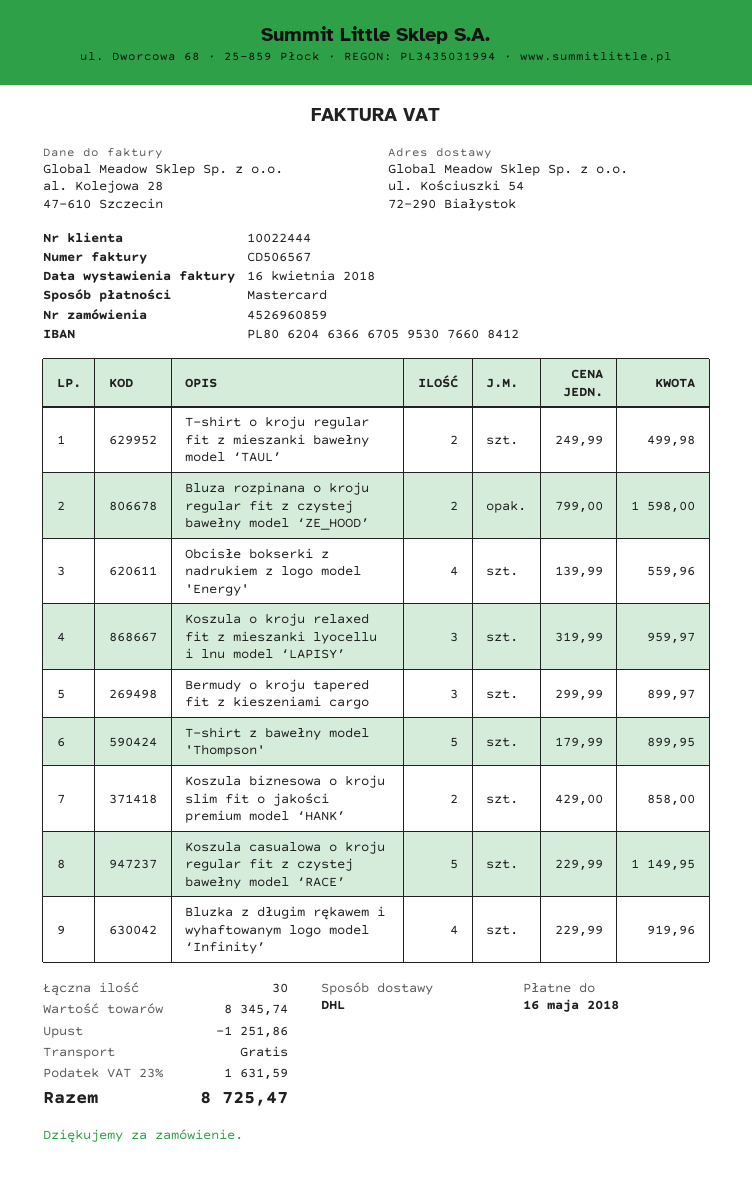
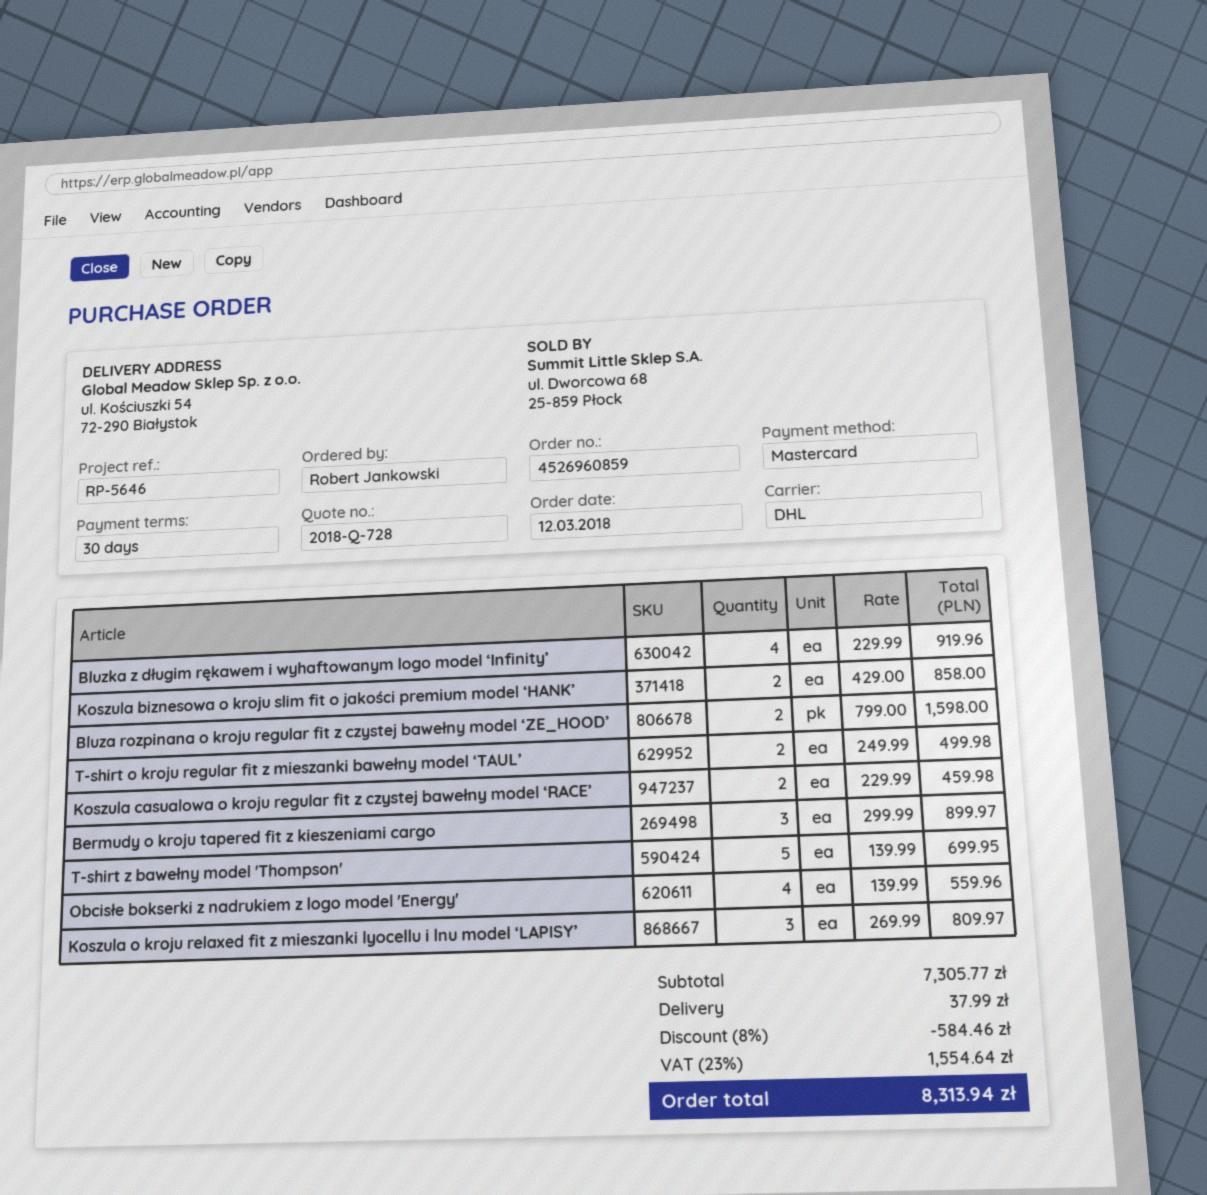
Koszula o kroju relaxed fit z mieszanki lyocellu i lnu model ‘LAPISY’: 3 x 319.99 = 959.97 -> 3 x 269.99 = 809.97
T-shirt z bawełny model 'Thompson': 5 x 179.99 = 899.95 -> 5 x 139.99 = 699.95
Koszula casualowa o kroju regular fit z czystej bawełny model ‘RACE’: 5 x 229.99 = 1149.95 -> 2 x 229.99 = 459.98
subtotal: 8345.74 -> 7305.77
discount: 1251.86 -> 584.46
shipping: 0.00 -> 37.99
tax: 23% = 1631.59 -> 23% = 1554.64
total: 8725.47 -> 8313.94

+ + +

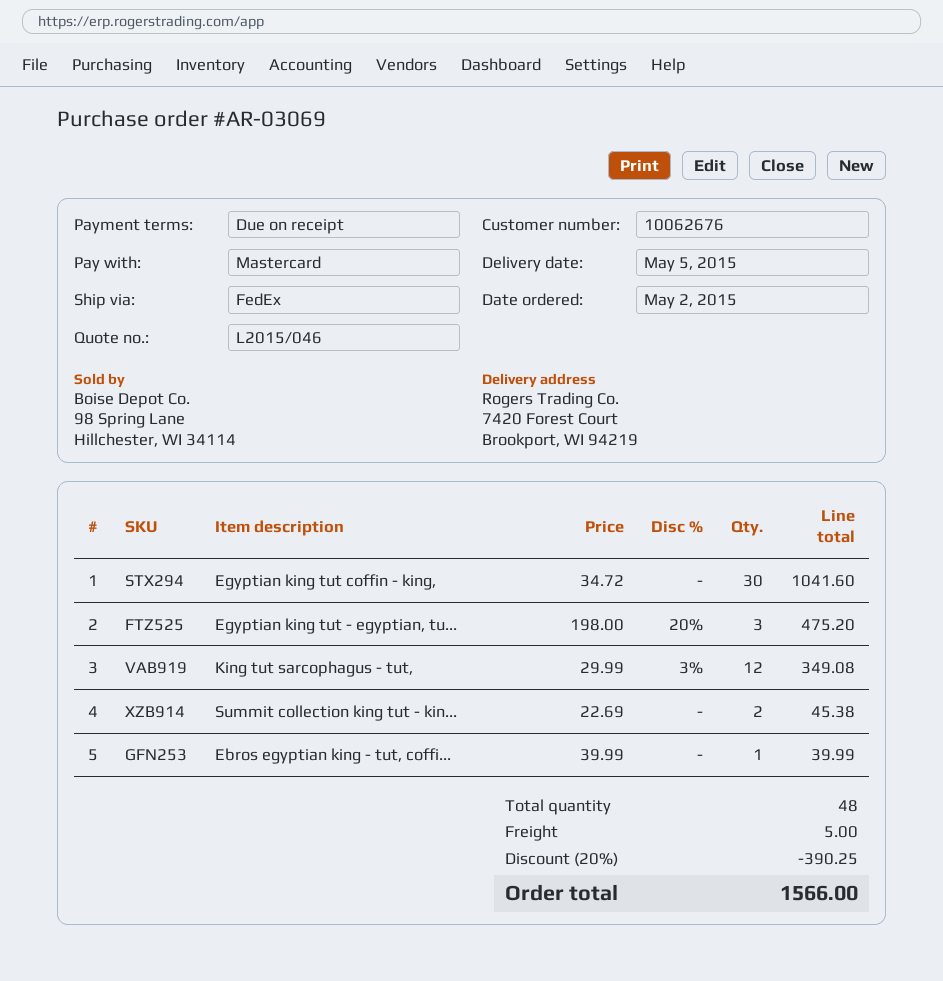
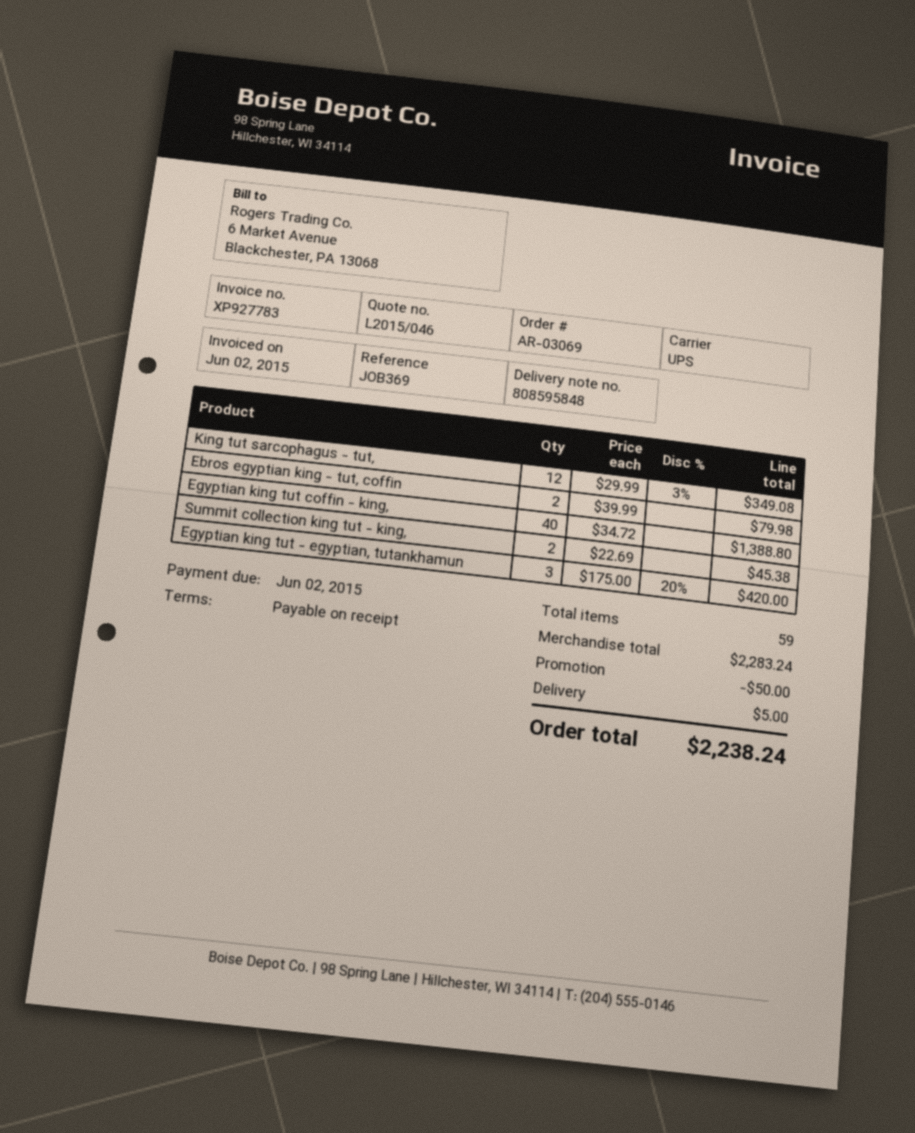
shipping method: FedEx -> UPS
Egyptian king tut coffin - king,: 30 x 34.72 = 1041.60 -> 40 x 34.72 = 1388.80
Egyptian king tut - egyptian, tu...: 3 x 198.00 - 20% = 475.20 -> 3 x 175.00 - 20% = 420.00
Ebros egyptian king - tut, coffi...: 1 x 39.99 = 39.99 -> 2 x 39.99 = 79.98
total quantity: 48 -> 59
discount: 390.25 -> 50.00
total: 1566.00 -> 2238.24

+ + +

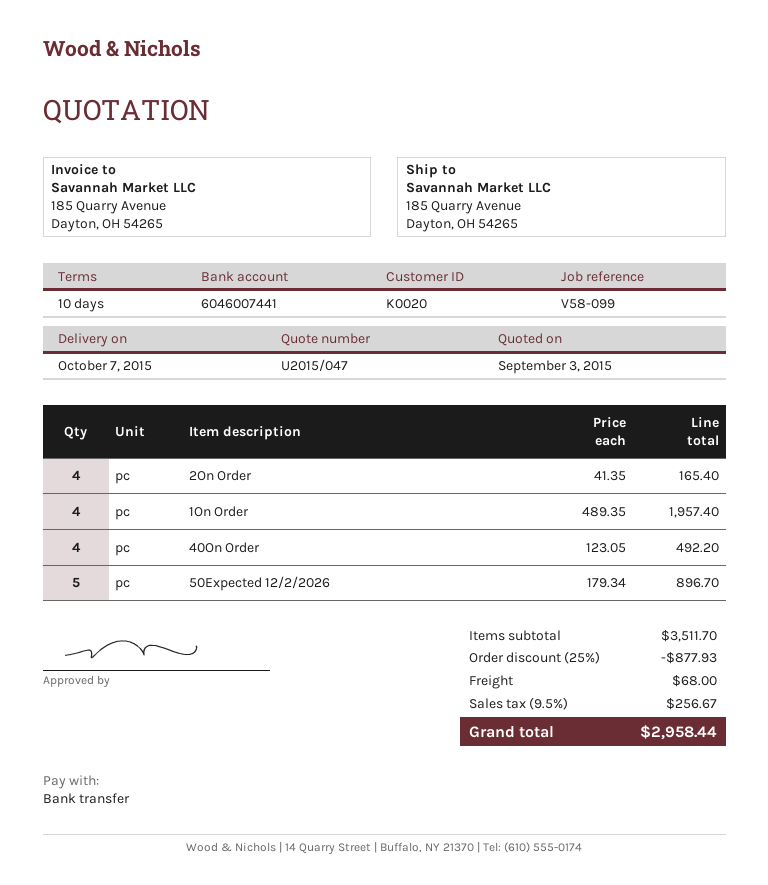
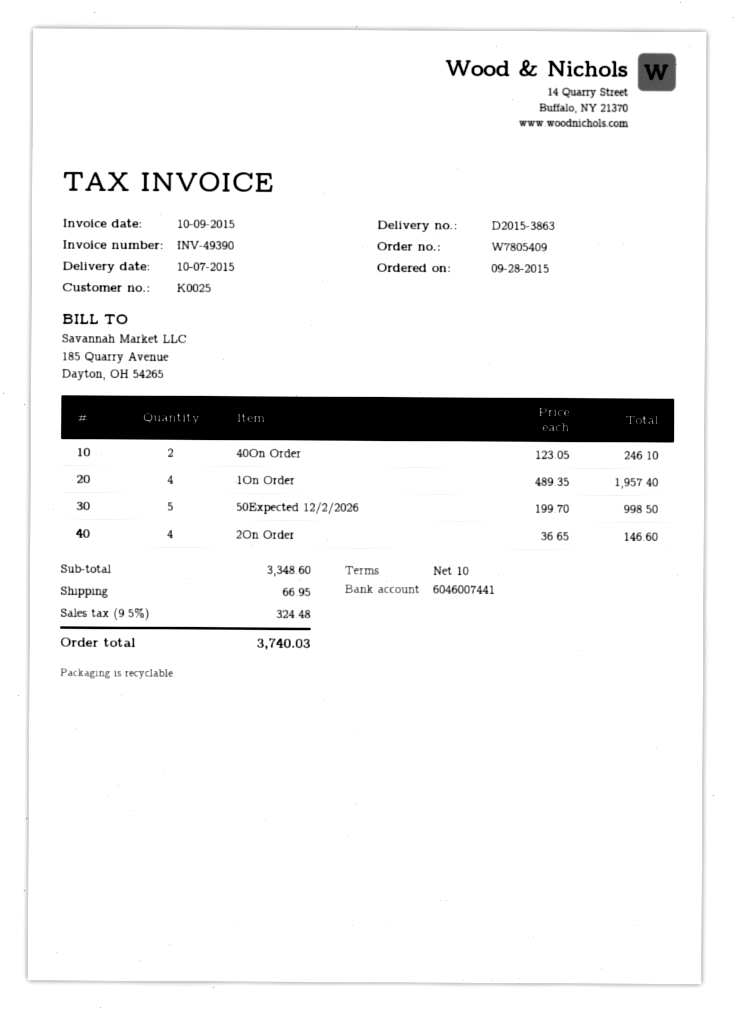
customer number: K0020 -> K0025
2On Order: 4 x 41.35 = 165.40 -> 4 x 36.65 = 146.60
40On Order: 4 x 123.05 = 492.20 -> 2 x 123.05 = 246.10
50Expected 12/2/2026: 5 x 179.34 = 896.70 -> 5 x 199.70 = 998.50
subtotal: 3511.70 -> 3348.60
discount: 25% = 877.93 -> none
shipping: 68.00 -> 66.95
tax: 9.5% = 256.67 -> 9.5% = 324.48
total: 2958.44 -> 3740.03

+ + +

Task details :: Reproduce only the lines above, starting at the line with "total quantity: 48 -> 59" and ending at the line with "total: 1566.00 -> 2238.24", exactly as written.

Written reply ::
total quantity: 48 -> 59
discount: 390.25 -> 50.00
total: 1566.00 -> 2238.24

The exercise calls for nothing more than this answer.